→ **PROBLEM STATEMENT**
Would you transcribe all of the data exactly, down to the last character?

→ **AVAILABLE RECORDS**
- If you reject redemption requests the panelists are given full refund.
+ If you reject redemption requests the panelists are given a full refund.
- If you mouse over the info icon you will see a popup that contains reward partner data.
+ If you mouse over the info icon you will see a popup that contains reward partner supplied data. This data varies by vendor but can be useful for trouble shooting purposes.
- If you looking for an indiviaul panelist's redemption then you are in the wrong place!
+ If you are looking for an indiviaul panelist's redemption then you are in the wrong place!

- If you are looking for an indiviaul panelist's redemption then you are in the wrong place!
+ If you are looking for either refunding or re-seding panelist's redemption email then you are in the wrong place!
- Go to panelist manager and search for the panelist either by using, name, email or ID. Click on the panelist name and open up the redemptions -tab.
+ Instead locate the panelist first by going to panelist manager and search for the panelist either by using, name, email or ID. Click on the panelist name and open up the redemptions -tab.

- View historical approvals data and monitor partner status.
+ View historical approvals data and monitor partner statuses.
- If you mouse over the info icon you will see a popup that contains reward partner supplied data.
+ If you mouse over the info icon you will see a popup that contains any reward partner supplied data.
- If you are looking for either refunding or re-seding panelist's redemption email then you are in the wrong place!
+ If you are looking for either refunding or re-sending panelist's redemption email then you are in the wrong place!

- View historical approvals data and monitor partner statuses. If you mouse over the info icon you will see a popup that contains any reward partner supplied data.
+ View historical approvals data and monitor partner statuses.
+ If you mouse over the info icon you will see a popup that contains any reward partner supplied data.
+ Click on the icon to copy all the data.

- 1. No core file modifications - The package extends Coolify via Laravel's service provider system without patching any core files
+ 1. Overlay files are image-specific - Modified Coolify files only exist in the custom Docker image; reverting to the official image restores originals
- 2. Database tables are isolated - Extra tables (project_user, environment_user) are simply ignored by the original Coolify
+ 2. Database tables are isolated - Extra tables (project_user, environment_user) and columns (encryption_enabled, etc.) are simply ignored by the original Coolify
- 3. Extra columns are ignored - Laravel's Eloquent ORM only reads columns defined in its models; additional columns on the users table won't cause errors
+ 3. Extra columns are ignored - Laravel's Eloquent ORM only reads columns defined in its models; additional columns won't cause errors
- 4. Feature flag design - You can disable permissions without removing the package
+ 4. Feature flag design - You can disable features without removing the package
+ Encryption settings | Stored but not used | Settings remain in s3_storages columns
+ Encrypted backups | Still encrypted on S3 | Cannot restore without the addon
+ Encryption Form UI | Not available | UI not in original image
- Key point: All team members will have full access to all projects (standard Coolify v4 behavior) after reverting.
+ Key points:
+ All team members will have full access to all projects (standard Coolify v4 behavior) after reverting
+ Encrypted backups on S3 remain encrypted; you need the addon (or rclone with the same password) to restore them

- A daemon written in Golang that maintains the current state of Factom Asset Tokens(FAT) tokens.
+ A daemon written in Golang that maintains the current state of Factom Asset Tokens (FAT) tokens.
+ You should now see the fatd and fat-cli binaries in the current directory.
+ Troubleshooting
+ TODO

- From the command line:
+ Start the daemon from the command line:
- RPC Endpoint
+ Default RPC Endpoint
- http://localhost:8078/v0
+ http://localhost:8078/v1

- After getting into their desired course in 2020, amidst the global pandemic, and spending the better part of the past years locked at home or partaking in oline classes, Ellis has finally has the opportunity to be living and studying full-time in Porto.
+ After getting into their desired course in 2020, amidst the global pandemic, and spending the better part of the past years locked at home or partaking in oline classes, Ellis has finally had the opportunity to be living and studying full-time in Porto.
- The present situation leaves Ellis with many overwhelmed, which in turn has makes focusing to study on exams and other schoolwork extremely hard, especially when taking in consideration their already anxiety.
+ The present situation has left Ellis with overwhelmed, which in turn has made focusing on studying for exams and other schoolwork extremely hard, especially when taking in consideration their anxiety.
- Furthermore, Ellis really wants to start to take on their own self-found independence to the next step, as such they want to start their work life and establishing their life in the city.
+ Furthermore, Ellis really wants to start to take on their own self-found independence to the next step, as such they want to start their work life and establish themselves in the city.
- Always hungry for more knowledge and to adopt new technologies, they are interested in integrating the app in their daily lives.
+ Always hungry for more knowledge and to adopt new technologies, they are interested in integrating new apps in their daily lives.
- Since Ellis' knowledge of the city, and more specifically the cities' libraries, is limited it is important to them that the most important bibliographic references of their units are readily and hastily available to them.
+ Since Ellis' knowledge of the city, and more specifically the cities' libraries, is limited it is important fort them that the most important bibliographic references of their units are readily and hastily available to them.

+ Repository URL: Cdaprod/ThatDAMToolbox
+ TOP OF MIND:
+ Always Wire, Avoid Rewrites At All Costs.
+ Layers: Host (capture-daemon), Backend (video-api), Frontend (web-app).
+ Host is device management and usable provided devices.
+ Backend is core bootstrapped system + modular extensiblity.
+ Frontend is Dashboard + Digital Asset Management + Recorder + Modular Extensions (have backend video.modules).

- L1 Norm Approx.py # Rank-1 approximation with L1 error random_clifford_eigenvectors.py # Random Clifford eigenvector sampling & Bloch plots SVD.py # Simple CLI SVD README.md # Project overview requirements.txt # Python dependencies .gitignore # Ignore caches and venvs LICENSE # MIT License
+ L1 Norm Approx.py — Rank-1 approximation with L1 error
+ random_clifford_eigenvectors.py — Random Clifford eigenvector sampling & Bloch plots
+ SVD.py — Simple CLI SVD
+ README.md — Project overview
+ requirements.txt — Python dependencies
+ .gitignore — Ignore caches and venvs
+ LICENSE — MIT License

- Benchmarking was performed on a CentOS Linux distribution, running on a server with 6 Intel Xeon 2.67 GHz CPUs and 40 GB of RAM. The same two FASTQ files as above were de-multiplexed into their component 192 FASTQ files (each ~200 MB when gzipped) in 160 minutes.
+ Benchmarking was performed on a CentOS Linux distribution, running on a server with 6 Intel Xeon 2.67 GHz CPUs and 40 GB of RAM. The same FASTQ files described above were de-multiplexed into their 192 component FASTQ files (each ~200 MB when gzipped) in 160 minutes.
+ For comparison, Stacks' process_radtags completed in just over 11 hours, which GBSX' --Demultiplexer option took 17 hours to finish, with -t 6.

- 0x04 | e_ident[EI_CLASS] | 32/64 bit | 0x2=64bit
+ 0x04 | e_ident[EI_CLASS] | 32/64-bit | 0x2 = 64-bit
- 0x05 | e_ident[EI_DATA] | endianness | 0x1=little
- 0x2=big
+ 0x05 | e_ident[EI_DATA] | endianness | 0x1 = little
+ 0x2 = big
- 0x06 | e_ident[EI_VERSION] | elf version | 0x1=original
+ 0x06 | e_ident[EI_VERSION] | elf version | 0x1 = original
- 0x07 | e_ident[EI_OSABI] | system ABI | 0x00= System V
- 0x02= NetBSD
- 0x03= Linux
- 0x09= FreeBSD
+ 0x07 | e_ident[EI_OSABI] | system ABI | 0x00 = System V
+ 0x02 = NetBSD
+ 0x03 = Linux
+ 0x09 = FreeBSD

→ **TASK RESPONSE**
- If you reject redemption requests the panelists are given full refund.
+ If you reject redemption requests the panelists are given a full refund.
- If you mouse over the info icon you will see a popup that contains reward partner data.
+ If you mouse over the info icon you will see a popup that contains reward partner supplied data. This data varies by vendor but can be useful for trouble shooting purposes.
- If you looking for an indiviaul panelist's redemption then you are in the wrong place!
+ If you are looking for an indiviaul panelist's redemption then you are in the wrong place!

- If you are looking for an indiviaul panelist's redemption then you are in the wrong place!
+ If you are looking for either refunding or re-seding panelist's redemption email then you are in the wrong place!
- Go to panelist manager and search for the panelist either by using, name, email or ID. Click on the panelist name and open up the redemptions -tab.
+ Instead locate the panelist first by going to panelist manager and search for the panelist either by using, name, email or ID. Click on the panelist name and open up the redemptions -tab.

- View historical approvals data and monitor partner status.
+ View historical approvals data and monitor partner statuses.
- If you mouse over the info icon you will see a popup that contains reward partner supplied data.
+ If you mouse over the info icon you will see a popup that contains any reward partner supplied data.
- If you are looking for either refunding or re-seding panelist's redemption email then you are in the wrong place!
+ If you are looking for either refunding or re-sending panelist's redemption email then you are in the wrong place!

- View historical approvals data and monitor partner statuses. If you mouse over the info icon you will see a popup that contains any reward partner supplied data.
+ View historical approvals data and monitor partner statuses.
+ If you mouse over the info icon you will see a popup that contains any reward partner supplied data.
+ Click on the icon to copy all the data.

- 1. No core file modifications - The package extends Coolify via Laravel's service provider system without patching any core files
+ 1. Overlay files are image-specific - Modified Coolify files only exist in the custom Docker image; reverting to the official image restores originals
- 2. Database tables are isolated - Extra tables (project_user, environment_user) are simply ignored by the original Coolify
+ 2. Database tables are isolated - Extra tables (project_user, environment_user) and columns (encryption_enabled, etc.) are simply ignored by the original Coolify
- 3. Extra columns are ignored - Laravel's Eloquent ORM only reads columns defined in its models; additional columns on the users table won't cause errors
+ 3. Extra columns are ignored - Laravel's Eloquent ORM only reads columns defined in its models; additional columns won't cause errors
- 4. Feature flag design - You can disable permissions without removing the package
+ 4. Feature flag design - You can disable features without removing the package
+ Encryption settings | Stored but not used | Settings remain in s3_storages columns
+ Encrypted backups | Still encrypted on S3 | Cannot restore without the addon
+ Encryption Form UI | Not available | UI not in original image
- Key point: All team members will have full access to all projects (standard Coolify v4 behavior) after reverting.
+ Key points:
+ All team members will have full access to all projects (standard Coolify v4 behavior) after reverting
+ Encrypted backups on S3 remain encrypted; you need the addon (or rclone with the same password) to restore them

- A daemon written in Golang that maintains the current state of Factom Asset Tokens(FAT) tokens.
+ A daemon written in Golang that maintains the current state of Factom Asset Tokens (FAT) tokens.
+ You should now see the fatd and fat-cli binaries in the current directory.
+ Troubleshooting
+ TODO

- From the command line:
+ Start the daemon from the command line:
- RPC Endpoint
+ Default RPC Endpoint
- http://localhost:8078/v0
+ http://localhost:8078/v1

- After getting into their desired course in 2020, amidst the global pandemic, and spending the better part of the past years locked at home or partaking in oline classes, Ellis has finally has the opportunity to be living and studying full-time in Porto.
+ After getting into their desired course in 2020, amidst the global pandemic, and spending the better part of the past years locked at home or partaking in oline classes, Ellis has finally had the opportunity to be living and studying full-time in Porto.
- The present situation leaves Ellis with many overwhelmed, which in turn has makes focusing to study on exams and other schoolwork extremely hard, especially when taking in consideration their already anxiety.
+ The present situation has left Ellis with overwhelmed, which in turn has made focusing on studying for exams and other schoolwork extremely hard, especially when taking in consideration their anxiety.
- Furthermore, Ellis really wants to start to take on their own self-found independence to the next step, as such they want to start their work life and establishing their life in the city.
+ Furthermore, Ellis really wants to start to take on their own self-found independence to the next step, as such they want to start their work life and establish themselves in the city.
- Always hungry for more knowledge and to adopt new technologies, they are interested in integrating the app in their daily lives.
+ Always hungry for more knowledge and to adopt new technologies, they are interested in integrating new apps in their daily lives.
- Since Ellis' knowledge of the city, and more specifically the cities' libraries, is limited it is important to them that the most important bibliographic references of their units are readily and hastily available to them.
+ Since Ellis' knowledge of the city, and more specifically the cities' libraries, is limited it is important fort them that the most important bibliographic references of their units are readily and hastily available to them.

+ Repository URL: Cdaprod/ThatDAMToolbox
+ TOP OF MIND:
+ Always Wire, Avoid Rewrites At All Costs.
+ Layers: Host (capture-daemon), Backend (video-api), Frontend (web-app).
+ Host is device management and usable provided devices.
+ Backend is core bootstrapped system + modular extensiblity.
+ Frontend is Dashboard + Digital Asset Management + Recorder + Modular Extensions (have backend video.modules).

- L1 Norm Approx.py # Rank-1 approximation with L1 error random_clifford_eigenvectors.py # Random Clifford eigenvector sampling & Bloch plots SVD.py # Simple CLI SVD README.md # Project overview requirements.txt # Python dependencies .gitignore # Ignore caches and venvs LICENSE # MIT License
+ L1 Norm Approx.py — Rank-1 approximation with L1 error
+ random_clifford_eigenvectors.py — Random Clifford eigenvector sampling & Bloch plots
+ SVD.py — Simple CLI SVD
+ README.md — Project overview
+ requirements.txt — Python dependencies
+ .gitignore — Ignore caches and venvs
+ LICENSE — MIT License

- Benchmarking was performed on a CentOS Linux distribution, running on a server with 6 Intel Xeon 2.67 GHz CPUs and 40 GB of RAM. The same two FASTQ files as above were de-multiplexed into their component 192 FASTQ files (each ~200 MB when gzipped) in 160 minutes.
+ Benchmarking was performed on a CentOS Linux distribution, running on a server with 6 Intel Xeon 2.67 GHz CPUs and 40 GB of RAM. The same FASTQ files described above were de-multiplexed into their 192 component FASTQ files (each ~200 MB when gzipped) in 160 minutes.
+ For comparison, Stacks' process_radtags completed in just over 11 hours, which GBSX' --Demultiplexer option took 17 hours to finish, with -t 6.

- 0x04 | e_ident[EI_CLASS] | 32/64 bit | 0x2=64bit
+ 0x04 | e_ident[EI_CLASS] | 32/64-bit | 0x2 = 64-bit
- 0x05 | e_ident[EI_DATA] | endianness | 0x1=little
- 0x2=big
+ 0x05 | e_ident[EI_DATA] | endianness | 0x1 = little
+ 0x2 = big
- 0x06 | e_ident[EI_VERSION] | elf version | 0x1=original
+ 0x06 | e_ident[EI_VERSION] | elf version | 0x1 = original
- 0x07 | e_ident[EI_OSABI] | system ABI | 0x00= System V
- 0x02= NetBSD
- 0x03= Linux
- 0x09= FreeBSD
+ 0x07 | e_ident[EI_OSABI] | system ABI | 0x00 = System V
+ 0x02 = NetBSD
+ 0x03 = Linux
+ 0x09 = FreeBSD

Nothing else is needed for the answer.